Opinion
March 22, 1994
Appeal from the Supreme Court, New York County (Myriam J. Altman, J.).
Plaintiff and defendant were divorced by judgment dated December 15, 1977, which judgment incorporated the terms of the parties' separation agreement, as amended by an Agreement of Amendment dated July 1, 1977 (the "Agreement"). Paragraph 9 (F) of the Agreement provides, inter alia, that "Revision of Alimony" will occur if there is a change in custody of the parties' only child or in the event of the death, emancipation or majority of the child. Paragraph 9 (F) further provides that if after the occurrence of one of the aforementioned conditions the parties cannot agree to an adjusted alimony formula, then the matter would be submitted to arbitration.
In addition Paragraph 25 of the Agreement provides, in pertinent part: "Except as otherwise provided in this agreement for matters referable to Family Court, any controversy arising out of or relating to this agreement or the breach thereof shall be settled by arbitration".
In December 1989, the parties' only daughter attained the age of 21 and, after the parties failed to agree on the amount of alimony payable to defendant-wife, the matter proceeded to arbitration. The arbitrator subsequently rendered an award (the "Award") which stated, inter alia, that plaintiff-husband was required to pay $2,500 per month to defendant-wife and that the obligation to pay alimony would terminate upon the earliest of: the death of either party, the remarriage of defendant-wife, or December 31, 1993.
Defendant thereafter moved to vacate the Award and plaintiff cross-moved to confirm. By judgment entered August 9, 1991, the IAS Court granted defendant's motion to vacate to the extent only of striking that portion of the Award which provided for the cessation of alimony after 1993 and granted plaintiff's cross-motion to the extent of confirming the remainder of the Award. This Court affirmed that judgment (Ferney v. Ferney, 184 A.D.2d 252, lv denied 81 N.Y.2d 702).
In April 1993, plaintiff moved to compel arbitration to determine the amount of alimony payable after 1993. Defendant cross-moved for contempt and an order enjoining plaintiff from further litigation or arbitration. By decision and order dated June 14, 1993, the IAS Court granted plaintiff's motion and directed the parties to proceed to arbitration in order to determine the appropriate level of alimony "for 1993". Justice Altman then granted defendant's motion to reargue and plaintiff's cross-motion to modify the prior order to the extent of substituting "after 1993" in place of the phrase "for 1993." We now reverse.

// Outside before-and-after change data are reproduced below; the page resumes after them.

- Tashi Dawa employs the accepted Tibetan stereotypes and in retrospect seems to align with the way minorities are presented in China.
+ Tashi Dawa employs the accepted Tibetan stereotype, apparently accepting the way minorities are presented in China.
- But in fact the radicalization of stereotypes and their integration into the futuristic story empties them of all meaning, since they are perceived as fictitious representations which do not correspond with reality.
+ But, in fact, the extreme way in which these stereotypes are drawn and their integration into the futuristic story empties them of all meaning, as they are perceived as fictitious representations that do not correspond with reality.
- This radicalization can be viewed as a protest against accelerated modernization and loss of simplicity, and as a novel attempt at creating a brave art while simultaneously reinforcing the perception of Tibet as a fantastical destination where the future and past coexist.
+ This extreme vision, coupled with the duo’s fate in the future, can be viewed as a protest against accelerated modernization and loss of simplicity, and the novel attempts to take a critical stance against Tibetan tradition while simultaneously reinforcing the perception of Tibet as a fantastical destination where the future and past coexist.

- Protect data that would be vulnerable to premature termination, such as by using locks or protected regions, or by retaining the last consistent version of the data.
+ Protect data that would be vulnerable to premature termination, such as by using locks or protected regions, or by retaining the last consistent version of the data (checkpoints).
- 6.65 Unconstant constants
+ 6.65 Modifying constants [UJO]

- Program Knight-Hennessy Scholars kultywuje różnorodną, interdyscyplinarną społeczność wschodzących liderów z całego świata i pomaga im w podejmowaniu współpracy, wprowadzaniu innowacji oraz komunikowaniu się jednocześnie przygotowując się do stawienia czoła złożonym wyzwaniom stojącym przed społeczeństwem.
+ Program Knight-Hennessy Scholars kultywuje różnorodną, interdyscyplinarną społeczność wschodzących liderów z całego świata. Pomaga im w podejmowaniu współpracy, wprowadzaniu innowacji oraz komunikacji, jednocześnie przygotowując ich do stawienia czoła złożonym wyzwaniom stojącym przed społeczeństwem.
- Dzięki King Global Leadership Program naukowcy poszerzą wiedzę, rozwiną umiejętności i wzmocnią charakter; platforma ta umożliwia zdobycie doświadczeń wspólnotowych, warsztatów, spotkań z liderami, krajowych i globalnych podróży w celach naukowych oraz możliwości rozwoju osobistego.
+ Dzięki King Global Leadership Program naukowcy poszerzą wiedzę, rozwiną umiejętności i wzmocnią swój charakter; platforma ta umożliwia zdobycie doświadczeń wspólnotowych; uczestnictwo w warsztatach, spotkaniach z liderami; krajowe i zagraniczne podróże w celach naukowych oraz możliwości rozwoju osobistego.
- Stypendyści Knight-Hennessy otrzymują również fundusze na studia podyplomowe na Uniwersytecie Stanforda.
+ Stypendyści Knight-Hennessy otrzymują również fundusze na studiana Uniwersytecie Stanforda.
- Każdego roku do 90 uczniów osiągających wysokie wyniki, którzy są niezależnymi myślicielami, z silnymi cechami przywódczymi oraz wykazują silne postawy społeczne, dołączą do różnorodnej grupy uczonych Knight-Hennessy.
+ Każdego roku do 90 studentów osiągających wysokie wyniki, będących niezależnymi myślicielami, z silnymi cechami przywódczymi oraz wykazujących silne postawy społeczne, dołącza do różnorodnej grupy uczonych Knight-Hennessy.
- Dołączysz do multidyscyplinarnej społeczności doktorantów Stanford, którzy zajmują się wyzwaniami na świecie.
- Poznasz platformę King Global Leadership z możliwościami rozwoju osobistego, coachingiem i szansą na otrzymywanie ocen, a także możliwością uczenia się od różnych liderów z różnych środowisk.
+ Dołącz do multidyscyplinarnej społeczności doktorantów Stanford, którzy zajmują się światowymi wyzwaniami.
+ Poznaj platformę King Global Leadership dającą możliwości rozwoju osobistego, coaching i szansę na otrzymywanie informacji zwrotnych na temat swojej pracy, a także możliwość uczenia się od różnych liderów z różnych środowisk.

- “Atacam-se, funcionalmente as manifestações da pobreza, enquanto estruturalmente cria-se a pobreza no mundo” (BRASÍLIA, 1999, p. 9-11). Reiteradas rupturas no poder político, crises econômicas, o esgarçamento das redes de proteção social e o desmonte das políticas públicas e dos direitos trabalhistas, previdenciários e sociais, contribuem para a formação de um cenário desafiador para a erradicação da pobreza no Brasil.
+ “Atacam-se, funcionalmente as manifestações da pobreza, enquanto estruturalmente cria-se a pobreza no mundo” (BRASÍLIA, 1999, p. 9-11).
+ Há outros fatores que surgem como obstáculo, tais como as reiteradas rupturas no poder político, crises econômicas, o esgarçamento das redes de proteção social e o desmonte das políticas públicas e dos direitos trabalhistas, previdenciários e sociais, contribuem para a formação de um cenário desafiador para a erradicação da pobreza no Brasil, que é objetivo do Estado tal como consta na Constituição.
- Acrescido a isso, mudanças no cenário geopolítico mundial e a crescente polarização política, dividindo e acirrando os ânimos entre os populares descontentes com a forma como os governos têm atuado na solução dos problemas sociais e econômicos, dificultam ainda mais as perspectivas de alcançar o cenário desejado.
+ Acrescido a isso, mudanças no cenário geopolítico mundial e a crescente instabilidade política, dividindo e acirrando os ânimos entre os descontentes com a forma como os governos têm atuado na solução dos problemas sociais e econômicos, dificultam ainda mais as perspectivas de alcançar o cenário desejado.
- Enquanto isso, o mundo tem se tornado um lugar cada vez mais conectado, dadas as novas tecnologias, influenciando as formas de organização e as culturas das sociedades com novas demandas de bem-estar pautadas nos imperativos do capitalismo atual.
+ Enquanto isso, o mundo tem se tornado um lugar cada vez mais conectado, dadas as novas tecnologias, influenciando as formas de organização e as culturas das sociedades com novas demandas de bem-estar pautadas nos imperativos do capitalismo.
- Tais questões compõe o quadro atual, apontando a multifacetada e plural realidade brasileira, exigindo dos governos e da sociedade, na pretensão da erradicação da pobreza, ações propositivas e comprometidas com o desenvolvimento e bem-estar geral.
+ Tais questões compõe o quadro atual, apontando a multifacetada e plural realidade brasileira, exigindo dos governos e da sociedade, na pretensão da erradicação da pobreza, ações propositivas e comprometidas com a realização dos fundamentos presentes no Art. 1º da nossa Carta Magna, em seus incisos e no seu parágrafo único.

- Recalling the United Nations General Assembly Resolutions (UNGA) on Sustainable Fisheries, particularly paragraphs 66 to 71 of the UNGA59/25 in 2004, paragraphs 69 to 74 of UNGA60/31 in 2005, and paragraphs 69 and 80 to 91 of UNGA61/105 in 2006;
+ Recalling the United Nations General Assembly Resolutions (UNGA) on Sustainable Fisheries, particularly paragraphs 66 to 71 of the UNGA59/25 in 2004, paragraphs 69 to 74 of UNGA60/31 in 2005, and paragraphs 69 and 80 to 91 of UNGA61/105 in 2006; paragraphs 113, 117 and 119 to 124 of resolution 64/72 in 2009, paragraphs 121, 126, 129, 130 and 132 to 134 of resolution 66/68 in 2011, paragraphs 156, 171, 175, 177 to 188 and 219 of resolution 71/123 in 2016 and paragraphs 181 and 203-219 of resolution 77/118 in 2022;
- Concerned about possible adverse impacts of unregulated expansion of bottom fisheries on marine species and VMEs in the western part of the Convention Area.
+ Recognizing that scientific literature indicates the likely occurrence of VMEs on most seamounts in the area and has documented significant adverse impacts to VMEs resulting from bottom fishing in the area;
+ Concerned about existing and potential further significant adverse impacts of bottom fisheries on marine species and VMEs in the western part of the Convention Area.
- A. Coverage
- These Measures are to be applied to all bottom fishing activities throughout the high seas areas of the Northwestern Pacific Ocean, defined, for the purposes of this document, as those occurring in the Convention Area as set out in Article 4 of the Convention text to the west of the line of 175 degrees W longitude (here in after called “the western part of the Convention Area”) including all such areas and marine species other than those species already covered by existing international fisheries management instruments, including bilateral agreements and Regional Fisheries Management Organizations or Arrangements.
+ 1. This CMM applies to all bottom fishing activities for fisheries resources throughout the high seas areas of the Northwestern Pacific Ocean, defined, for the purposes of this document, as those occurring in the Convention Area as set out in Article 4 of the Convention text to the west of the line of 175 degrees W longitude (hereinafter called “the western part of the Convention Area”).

Once that part of the Award of the arbitrator which provided for the termination of alimony after December 31, 1993 was vacated, a continuing obligation remained, beyond the expunged termination date, requiring plaintiff-husband to make alimony payments to defendant-wife of $2,500 per month. This obligation continues absent a change in circumstances as provided under paragraph 9 (F) of the Agreement or some other controversy arising out of the Agreement under paragraph 25. Plaintiff, however, has failed to demonstrate such a change or any other cognizable dispute arising out of the Agreement and, as a result, we hold that no arbitrable controversy exists which would trigger arbitration (see, Sisters of St. John the Baptist, Providence Rest Convent v. Phillips R. Geraghty Constructor, 67 N.Y.2d 997; Matter of Nationwide Gen. Ins. Co. v. Investors Ins. Co., 37 N.Y.2d 91).
As to the plaintiff's argument that the IAS Court in its decision authorized arbitration pertaining to support after 1993, it is noted that the decision of the IAS Court dated June 19, 1991 specifically provides that "[i]f the parties' circumstances change and they cannot agree on the amount to be paid after 1993, they can arbitrate the matter." Plaintiff has not shown any such change of circumstances.
To the extent that plaintiff seeks an advisory opinion from an arbitrator as to what his alimony obligations will be in the event he chooses to accept his employer's retirement plan, we hold that such a matter does not fall within the scope of the Agreement's arbitration provisions (see, Sisters of St. John the Baptist, Providence Rest Convent v. Phillips R. Geraghty Constructor, supra, at 998; Bowmer v. Bowmer, 50 N.Y.2d 288).
Concur — Sullivan, J.P., Carro, Wallach and Tom, JJ.
Kupferman, J., dissents and would affirm for the reasons stated by Altman, J.